*** Entries provided ***
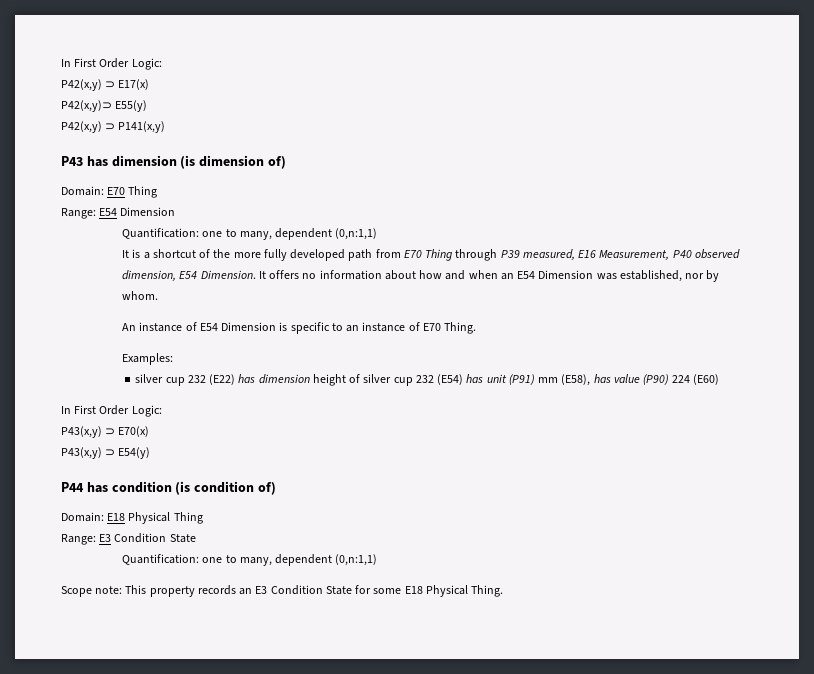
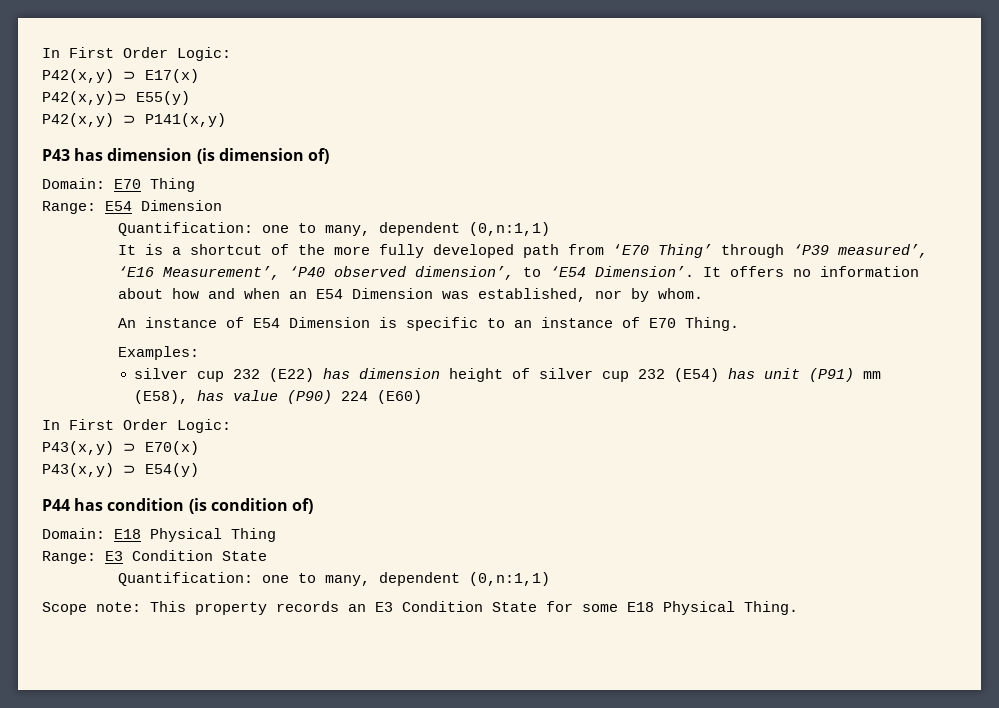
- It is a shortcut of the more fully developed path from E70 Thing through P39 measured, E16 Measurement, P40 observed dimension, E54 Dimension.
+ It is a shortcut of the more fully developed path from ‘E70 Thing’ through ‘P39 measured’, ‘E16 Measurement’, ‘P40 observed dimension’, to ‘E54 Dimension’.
***
*** Entries provided ***
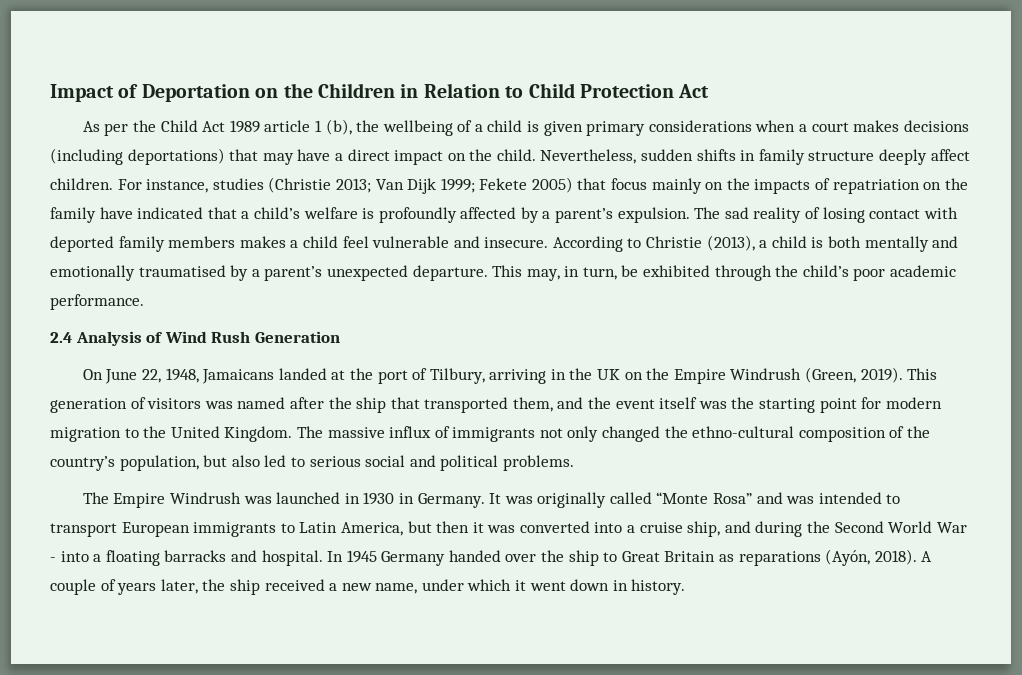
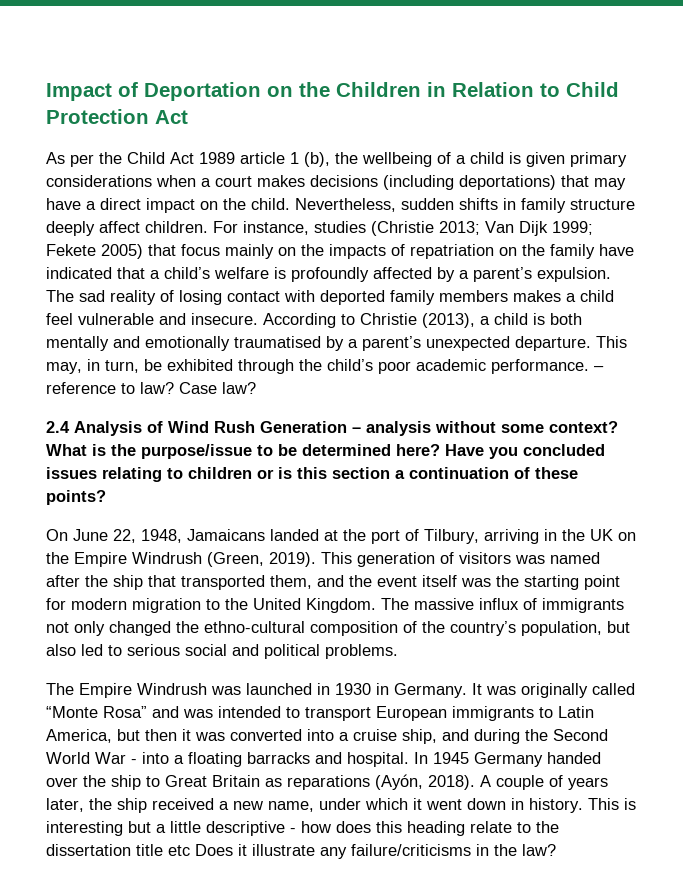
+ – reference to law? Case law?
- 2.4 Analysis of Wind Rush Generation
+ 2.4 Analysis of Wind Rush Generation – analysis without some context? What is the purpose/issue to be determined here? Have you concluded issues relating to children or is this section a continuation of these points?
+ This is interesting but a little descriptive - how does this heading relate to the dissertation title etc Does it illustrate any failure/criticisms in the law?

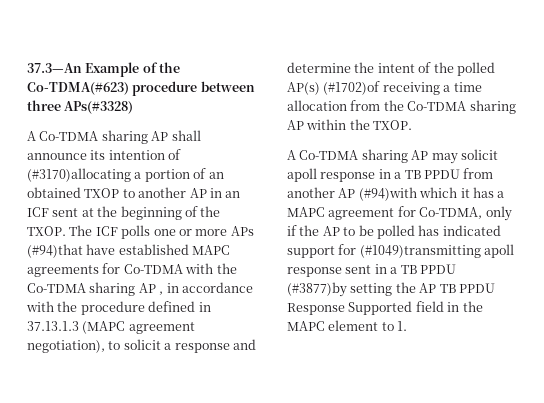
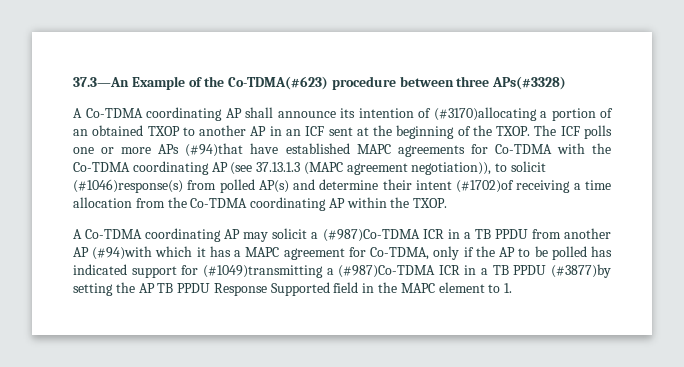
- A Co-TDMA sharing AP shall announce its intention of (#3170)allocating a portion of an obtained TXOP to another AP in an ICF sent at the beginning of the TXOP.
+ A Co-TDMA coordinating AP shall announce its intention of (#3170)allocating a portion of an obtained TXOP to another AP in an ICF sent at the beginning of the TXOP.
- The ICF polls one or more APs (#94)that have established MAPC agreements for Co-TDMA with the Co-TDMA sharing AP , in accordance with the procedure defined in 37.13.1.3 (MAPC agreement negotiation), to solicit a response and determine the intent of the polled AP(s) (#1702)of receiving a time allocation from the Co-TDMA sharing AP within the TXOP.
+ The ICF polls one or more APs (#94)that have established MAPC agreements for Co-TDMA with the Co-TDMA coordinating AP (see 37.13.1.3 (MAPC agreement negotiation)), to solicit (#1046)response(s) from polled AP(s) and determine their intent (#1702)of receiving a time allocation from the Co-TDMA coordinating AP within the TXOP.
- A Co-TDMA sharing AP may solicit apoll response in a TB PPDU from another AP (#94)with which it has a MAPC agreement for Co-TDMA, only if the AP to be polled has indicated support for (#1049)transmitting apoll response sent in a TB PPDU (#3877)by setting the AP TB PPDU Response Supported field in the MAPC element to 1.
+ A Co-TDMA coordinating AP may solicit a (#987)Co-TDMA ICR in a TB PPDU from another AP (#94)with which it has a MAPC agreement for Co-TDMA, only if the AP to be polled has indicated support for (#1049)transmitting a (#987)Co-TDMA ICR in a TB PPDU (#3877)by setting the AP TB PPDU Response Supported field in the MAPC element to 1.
***
After locating the line with "- It is a shortcut" in the material above, return it and each line after it exactly, ending at the line with "to ‘E54 Dimension’.".

- It is a shortcut of the more fully developed path from E70 Thing through P39 measured, E16 Measurement, P40 observed dimension, E54 Dimension.
+ It is a shortcut of the more fully developed path from ‘E70 Thing’ through ‘P39 measured’, ‘E16 Measurement’, ‘P40 observed dimension’, to ‘E54 Dimension’.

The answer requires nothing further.